Sean Kelly (6/8) Apr 02 2007 It's on my "to do" list, actually. So far, however, I have been

Sean Kelly (5/17) Apr 02 2007 No. I've considered creating a GC with per-thread memory pools and

Knud Soerensen <4tuu4k002 sneakemail.com> writes:

I would like to share this interesting video 

http://video.google.com/videoplay?docid=2139967204534450862

Apr 01 2007

Dejan Lekic <dejan.lekic gmail.com> writes:

Mr. Soerensen, thanks - a really nice video.

Apr 01 2007

Manfred Nowak <svv1999 hotmail.com> writes:

Knud Soerensen wrote

 I would like to share this interesting video 
 
 http://video.google.com/videoplay?docid=2139967204534450862

The author admits, that he has some problems when resizing.
He solved them by "stalling".
With 64MB hashes the stall time is short though.

http://blogs.azulsystems.com/cliff/

But I wonder, how much "stalling" will be done on resizing to some 
milliards of hash positions.

-manfred

Apr 01 2007

"Craig Black" <cblack ara.com> writes:

Good stuff.  BTW, does anyone know when is D going to start using lock free
algorithms with their built-in/templated containers?

-Craig

Apr 01 2007

"David B. Held" <dheld codelogicconsulting.com> writes:

Craig Black wrote:
 Good stuff.  BTW, does anyone know when is D going to start using lock free
 algorithms with their built-in/templated containers?

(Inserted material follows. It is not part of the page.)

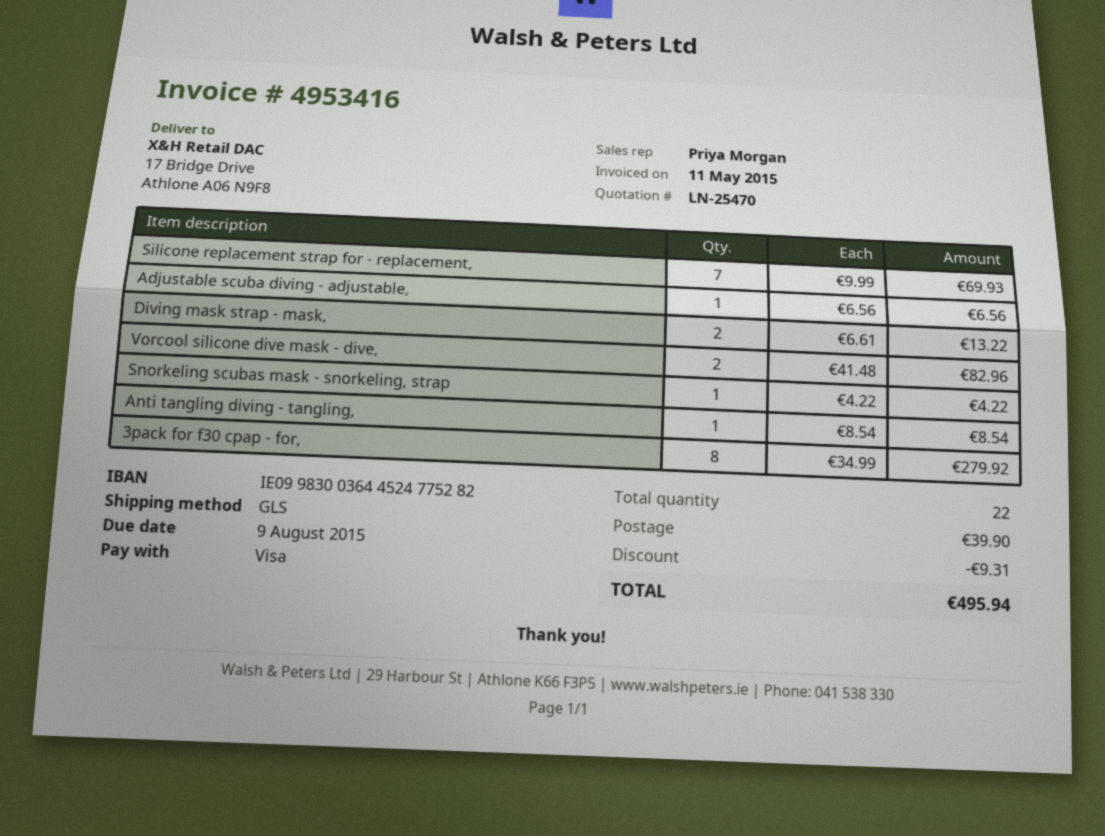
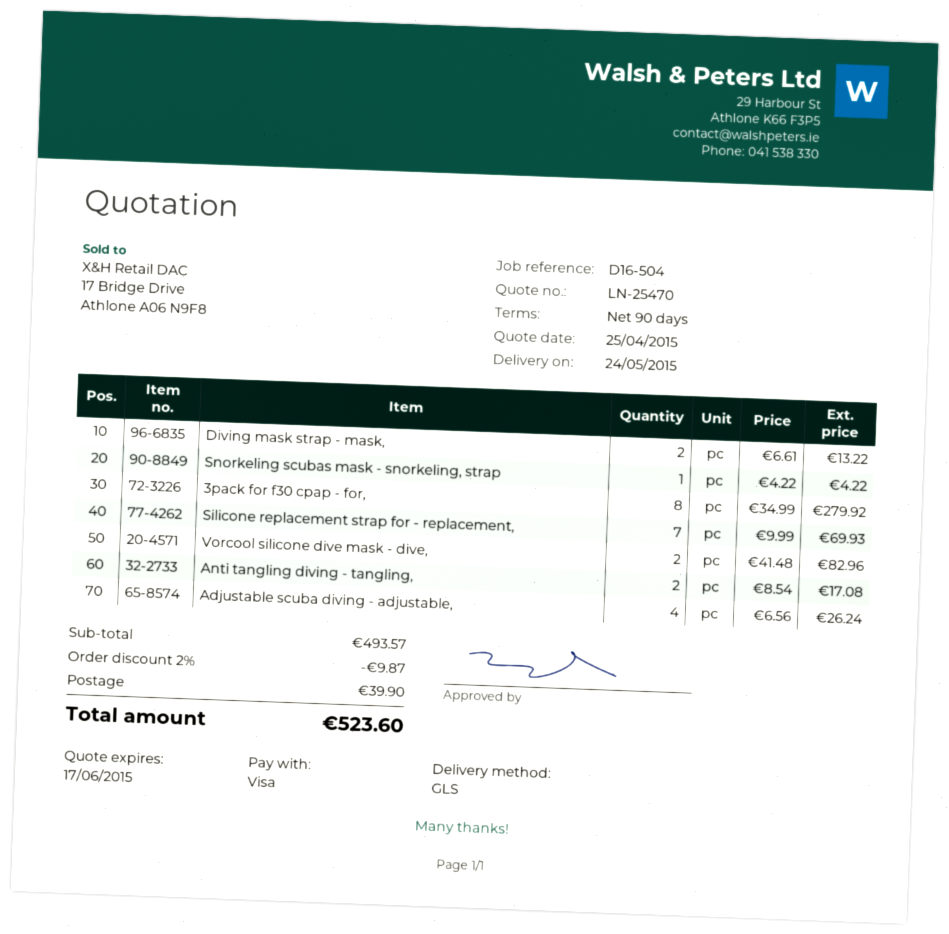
Adjustable scuba diving - adjustable,: 1 x 6.56 = 6.56 -> 4 x 6.56 = 26.24
Anti tangling diving - tangling,: 1 x 8.54 = 8.54 -> 2 x 8.54 = 17.08
discount: 9.31 -> 9.87
total: 495.94 -> 523.60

When STM is implemented. ;)  And I hope I'm not giving away too much by 
saying that some reasonably smart folks are working on it even as we 
speak...

Dave

Apr 01 2007

Brad Roberts <braddr puremagic.com> writes:

David B. Held wrote:
 Craig Black wrote:
 Good stuff.  BTW, does anyone know when is D going to start using lock 
 free
 algorithms with their built-in/templated containers?

 
 When STM is implemented. ;)  And I hope I'm not giving away too much by 
 saying that some reasonably smart folks are working on it even as we 
 speak...
 
 Dave

STM (software transactional memory) isn't required for lock-free simple 
data structures (not all structures can be done lock free and I'm not an 
expert in that area).  It can be used, but it's overkill.

A better answer, however, is that thread safety isn't something that you 
apply to every single layer of data structures.  You need to really 
consider the appropriate level of granularity.  Even lock free routines 
have a cost that you don't necessarily want to pay all the time.  Given 
that, the lowest level is generally _not_ the right place to be applying 
synchronization logic (be it with atomic operations or locks).

And to be clear, I've asked this before and been convinced of the above. 
  You could ask the same thing of the stl for c++, and the same answer 
would apply.

NOW, and even better answer might be to have the safety be a pluggable 
policy decision and then people would be able to make the choice for 
themselves.  That'd allow the best of all worlds.  The problem is that 
writing code that flexibly is quite a bit of work and someone would need 
to volunteer to do it since I'm just about 100% sure that the code in 
question here isn't going to change otherwise.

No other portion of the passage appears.